Since 2012, the organization has been working with Mojang, the company that makes Minecraft, on Block by Block, a programme that uses Minecraft as a community participation tool in the design of urban public spaces. Minecraft is one of the world’s most popular video games, best imagined as a simple 3D modelling tool, which has over 100 million users worldwide.
The project builds public spaces in Minecraft, provides design training to citizens and then gives them the opportunity to redesign the spaces in the game and present their ideas to local government decision-makers. The methodology has proven remarkably successful and has been used in more than 30 cities worldwide, including Nairobi, Accra, Mumbai, Hanoi, Pristina, Mexico City, Lima, Cairo and Gaza.
At the same time, UN-Habitat has been working with technology company Ericsson’s Strategic Design unit, to investigate how ICT can contribute to urban social change. One such project, Maji Wazi, explored how basic water sensors and crowdsourced data could support access to water in Nairobi’s slums. It built on a previous activity which had the scope to develop a number of tangible concepts to frame discussions about the potential relations between future mobile networks and urban prosperity in Nairobi.
Bringing mixed reality to the mix
Now these two collaborations are coming together as part of Building the Public City Through Public Space, a Johannesburg Development Agency, UN-Habitat and Wits University project to improve public spaces in Johannesburg. UN-Habitat arranged a pilot workshop during the Fak’ugesi Festival in Johannesburg in order test how “mixed reality” could be used as an additional component in the Block by Block process.
Mixed reality is a new technical innovation which includes both virtual and augmented reality and allows you to experience digital objects in the “real world”. If virtual reality is immersion in a completely digital environment and augmented reality is digital objects overlaid on a real-world view, mixed reality is the blending of real and virtual environments to create new types of experiences where physical and digital objects coexist and interact in real time.

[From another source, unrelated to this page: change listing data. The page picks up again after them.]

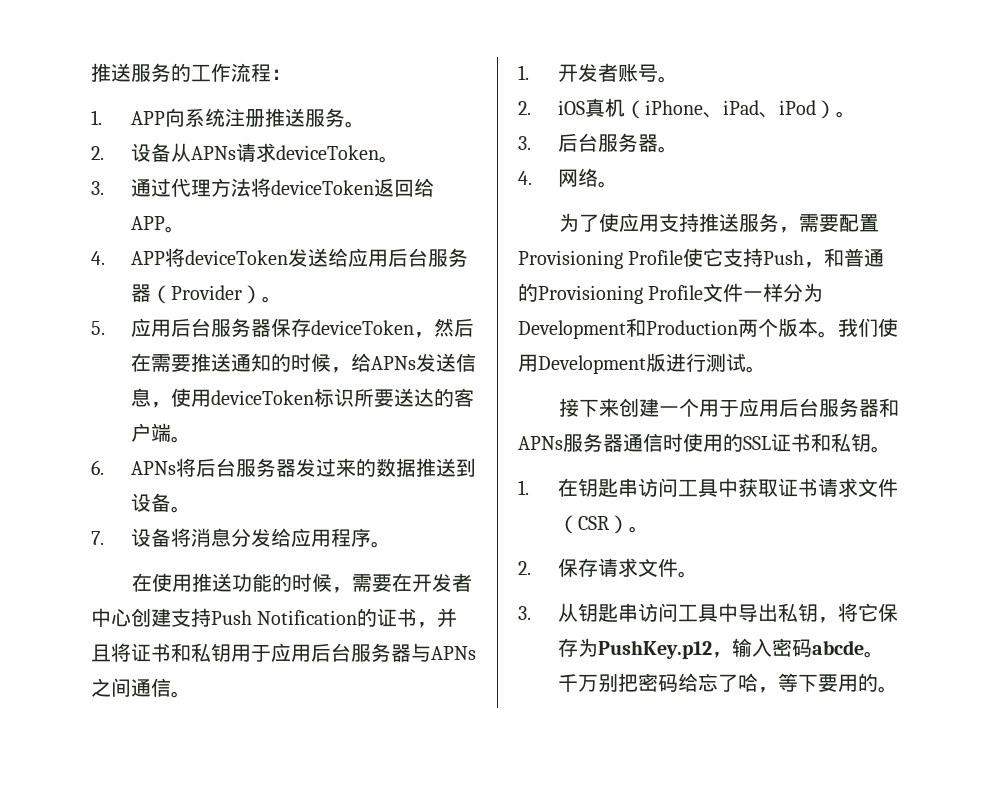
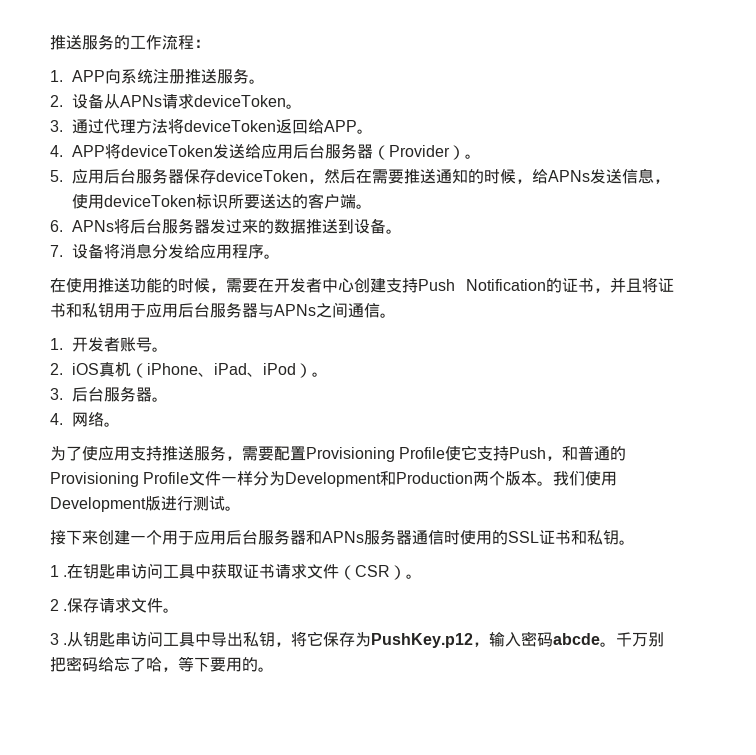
- 1.在钥匙串访问工具中获取证书请求文件（CSR）。
+ 1 .在钥匙串访问工具中获取证书请求文件（CSR）。
- 2.保存请求文件。
+ 2 .保存请求文件。
- 3.从钥匙串访问工具中导出私钥，将它保存为PushKey.p12，输入密码abcde。
+ 3 .从钥匙串访问工具中导出私钥，将它保存为PushKey.p12，输入密码abcde。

In the context of urban planning and design, this could mean virtual buildings being partly occluded by real buildings and trees, or vice versa, or having the asphalt in a public space change to grass, or making some infrastructure transparent to be able to see behind it.
Ericsson’s Strategic Design Lab are developing mixed reality applications that enable these experiences on a city-scale; instant, mobile, in real time, and with a very realistic experience. Many of the current virtual and augmented reality devices have sensors with a limited range or require a setup with tracking devices, which makes them limited to indoor environments or specific locations.

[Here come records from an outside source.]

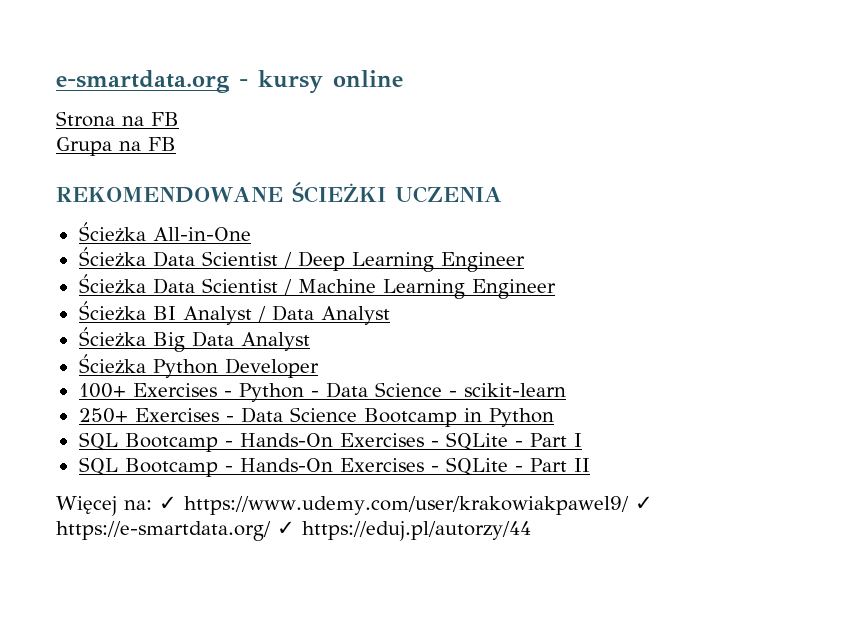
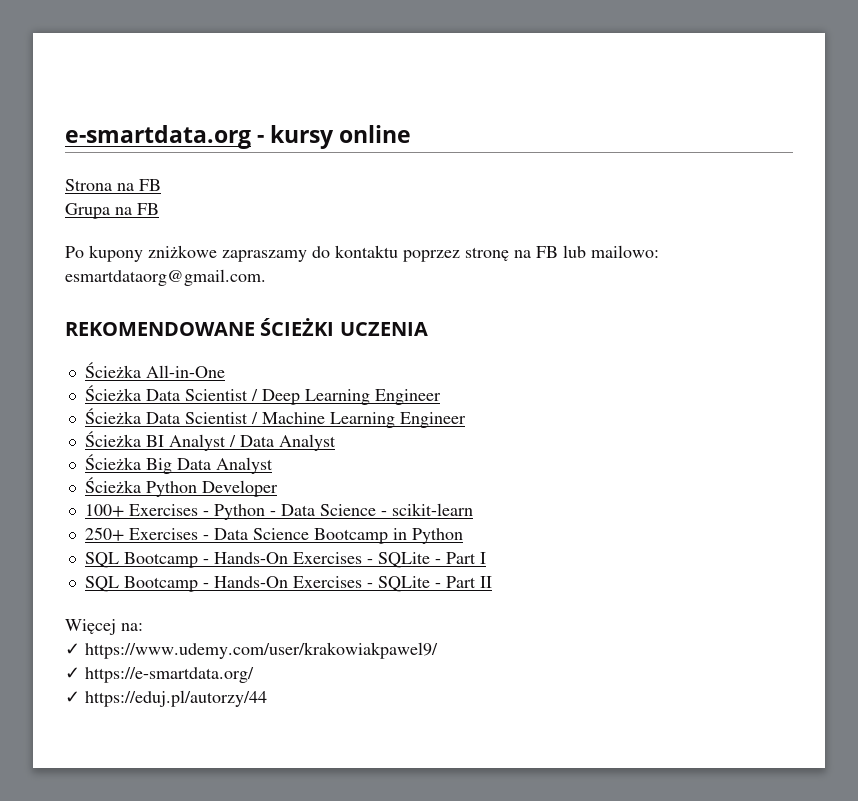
+ Po kupony zniżkowe zapraszamy do kontaktu poprzez stronę na FB lub mailowo: esmartdataorg@gmail.com.
- Więcej na: ✓ https://www.udemy.com/user/krakowiakpawel9/ ✓ https://e-smartdata.org/ ✓ https://eduj.pl/autorzy/44
+ Więcej na:
+ ✓ https://www.udemy.com/user/krakowiakpawel9/
+ ✓ https://e-smartdata.org/
+ ✓ https://eduj.pl/autorzy/44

Instant, mobile, real-time
Ericsson Strategic Design think that this means that one key component for a city-scale mixed reality platform is a 3D model of the city, which can serve as a reference for precise device positioning and realistic rendering of digital objects. Some cities have already started developing these.

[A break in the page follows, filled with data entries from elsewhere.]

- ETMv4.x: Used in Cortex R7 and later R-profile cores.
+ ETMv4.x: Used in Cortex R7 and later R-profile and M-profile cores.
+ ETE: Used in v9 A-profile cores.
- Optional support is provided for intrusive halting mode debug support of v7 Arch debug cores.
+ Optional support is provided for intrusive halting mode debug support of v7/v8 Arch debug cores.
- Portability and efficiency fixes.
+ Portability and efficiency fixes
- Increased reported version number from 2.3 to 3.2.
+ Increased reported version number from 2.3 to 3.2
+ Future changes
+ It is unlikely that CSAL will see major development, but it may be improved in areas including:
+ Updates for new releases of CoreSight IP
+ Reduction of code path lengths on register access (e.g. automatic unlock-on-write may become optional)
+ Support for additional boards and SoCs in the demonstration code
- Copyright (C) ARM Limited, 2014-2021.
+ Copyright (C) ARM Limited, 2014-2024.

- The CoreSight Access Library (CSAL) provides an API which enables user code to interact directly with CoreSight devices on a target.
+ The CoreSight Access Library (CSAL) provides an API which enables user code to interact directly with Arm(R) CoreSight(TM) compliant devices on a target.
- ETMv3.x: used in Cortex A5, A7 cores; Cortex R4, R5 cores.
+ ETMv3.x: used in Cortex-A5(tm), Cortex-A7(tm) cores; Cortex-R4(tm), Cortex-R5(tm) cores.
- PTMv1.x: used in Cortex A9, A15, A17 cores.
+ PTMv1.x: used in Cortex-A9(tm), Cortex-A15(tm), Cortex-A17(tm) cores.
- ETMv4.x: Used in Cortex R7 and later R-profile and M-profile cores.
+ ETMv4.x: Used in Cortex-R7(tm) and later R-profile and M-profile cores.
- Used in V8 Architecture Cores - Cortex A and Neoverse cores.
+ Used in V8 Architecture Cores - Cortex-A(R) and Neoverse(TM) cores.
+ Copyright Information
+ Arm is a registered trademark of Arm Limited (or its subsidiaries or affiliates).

Over three days, students from nearby Rosebank College and Wits University worked with residents, passers-by and Faku’gesi Festival participants to use Minecraft to crowdsource and co-create design ideas to improve Eland Park, a public space in Braamfontein, inner-city Johannesburg.
Minecraft is an effective tool to enable non-professionals to quickly sketch out urban design ideas in 3D and present them to professionals and city authorities. The ideas from this workshop were varied and focused on improving safe access across the busy Bertha Street, pedestrianising Stiemens Street, increasing security and providing seating and activities for the hundreds of students who regularly use the space.
Once the participants finished designing in Minecraft, the Ericsson team exported their creations to a mixed reality prototype application, building on a detailed 3D model of the public space. People could then go outside and, using special smartphones with 3D-sensors, view their Minecraft designs in real life, including walking around the digital objects out on the street as if they were physically present.
An urban designer from Wits then interpreted the needs and ideas that people expressed through the Minecraft process and designed a first 3D proposal for improving the site. This could also be viewed through the mixed reality platform.
UN-Habitat, the Johannesburg Development Agency and Wits will now work together to physically implement some of the ideas that have come out of this innovative community participation process. Work is expected to be completed in 2018. We are also very excited with the possibility of continuing to experiment with mixed reality and collaborative urban design. This is very much new technology under development, but clearly has many possible applications in the urban development field, for example making citizen participation processes more inclusive and accessible.